- What you have to do
Set down the entries below exactly; drop the pictures.

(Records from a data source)
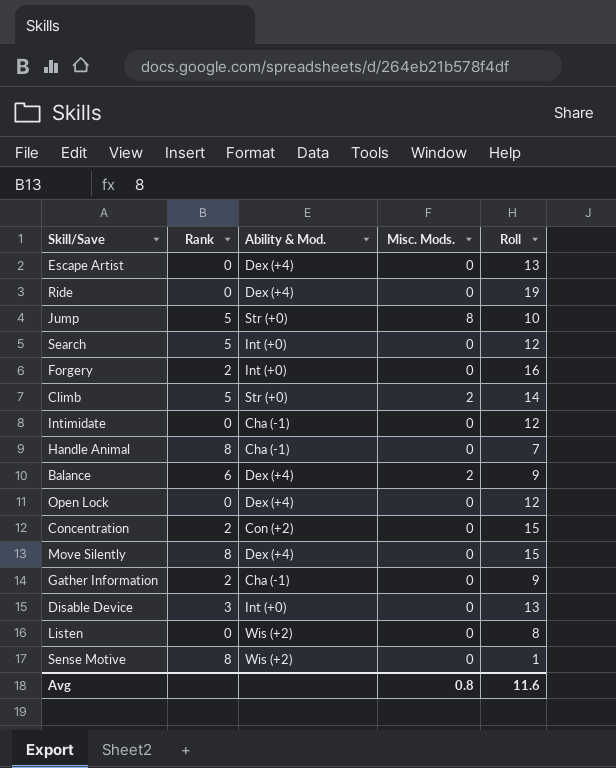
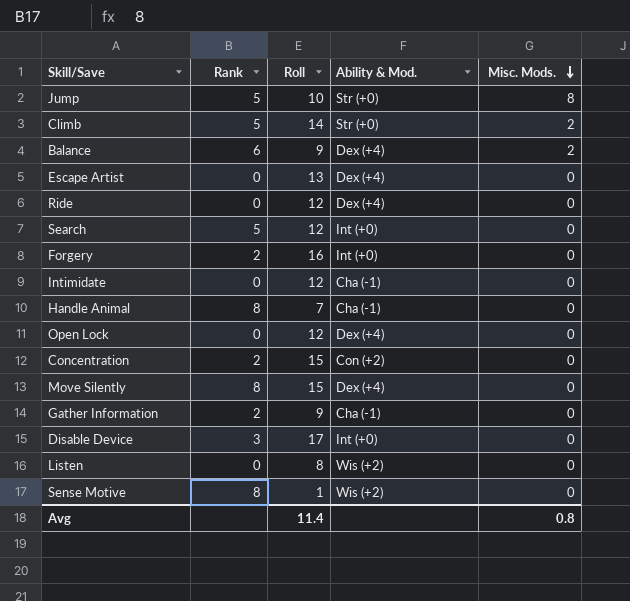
row order: none -> Misc. Mods. descending
column Roll | position: 5 -> 3
Ride | Roll: 19 -> 12
Disable Device | Roll: 13 -> 17
Avg | Roll: 11.6 -> 11.4

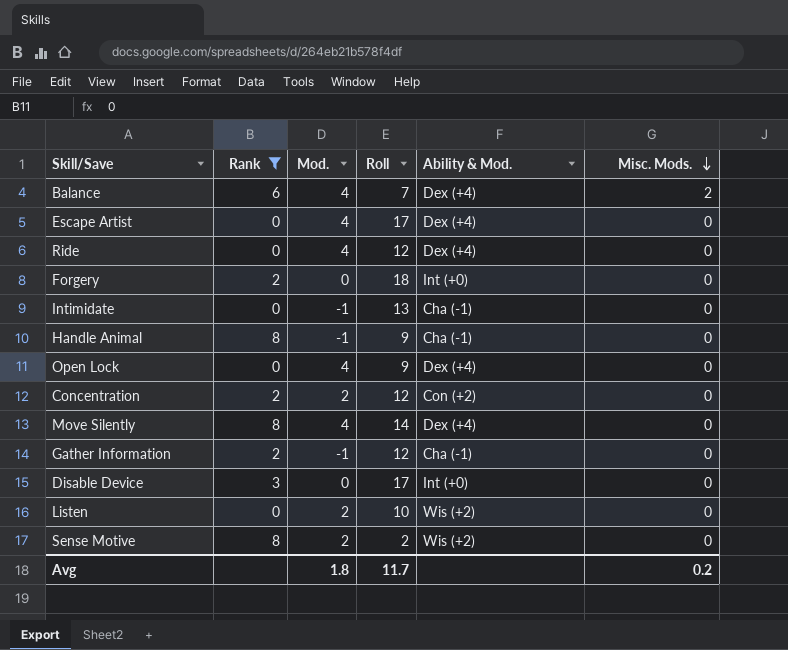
filter: none -> Rank != 5
column Mod. | position: none -> 3
Balance | Roll: 9 -> 7
Escape Artist | Roll: 13 -> 17
Forgery | Roll: 16 -> 18
Intimidate | Roll: 12 -> 13
Handle Animal | Roll: 7 -> 9
Open Lock | Roll: 12 -> 9
Concentration | Roll: 15 -> 12
Move Silently | Roll: 15 -> 14
Gather Information | Roll: 9 -> 12
Listen | Roll: 8 -> 10
Sense Motive | Roll: 1 -> 2
Avg | Roll: 11.4 -> 11.7
Avg | Misc. Mods.: 0.8 -> 0.2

- Result of the exercise
row order: none -> Misc. Mods. descending
column Roll | position: 5 -> 3
Ride | Roll: 19 -> 12
Disable Device | Roll: 13 -> 17
Avg | Roll: 11.6 -> 11.4

filter: none -> Rank != 5
column Mod. | position: none -> 3
Balance | Roll: 9 -> 7
Escape Artist | Roll: 13 -> 17
Forgery | Roll: 16 -> 18
Intimidate | Roll: 12 -> 13
Handle Animal | Roll: 7 -> 9
Open Lock | Roll: 12 -> 9
Concentration | Roll: 15 -> 12
Move Silently | Roll: 15 -> 14
Gather Information | Roll: 9 -> 12
Listen | Roll: 8 -> 10
Sense Motive | Roll: 1 -> 2
Avg | Roll: 11.4 -> 11.7
Avg | Misc. Mods.: 0.8 -> 0.2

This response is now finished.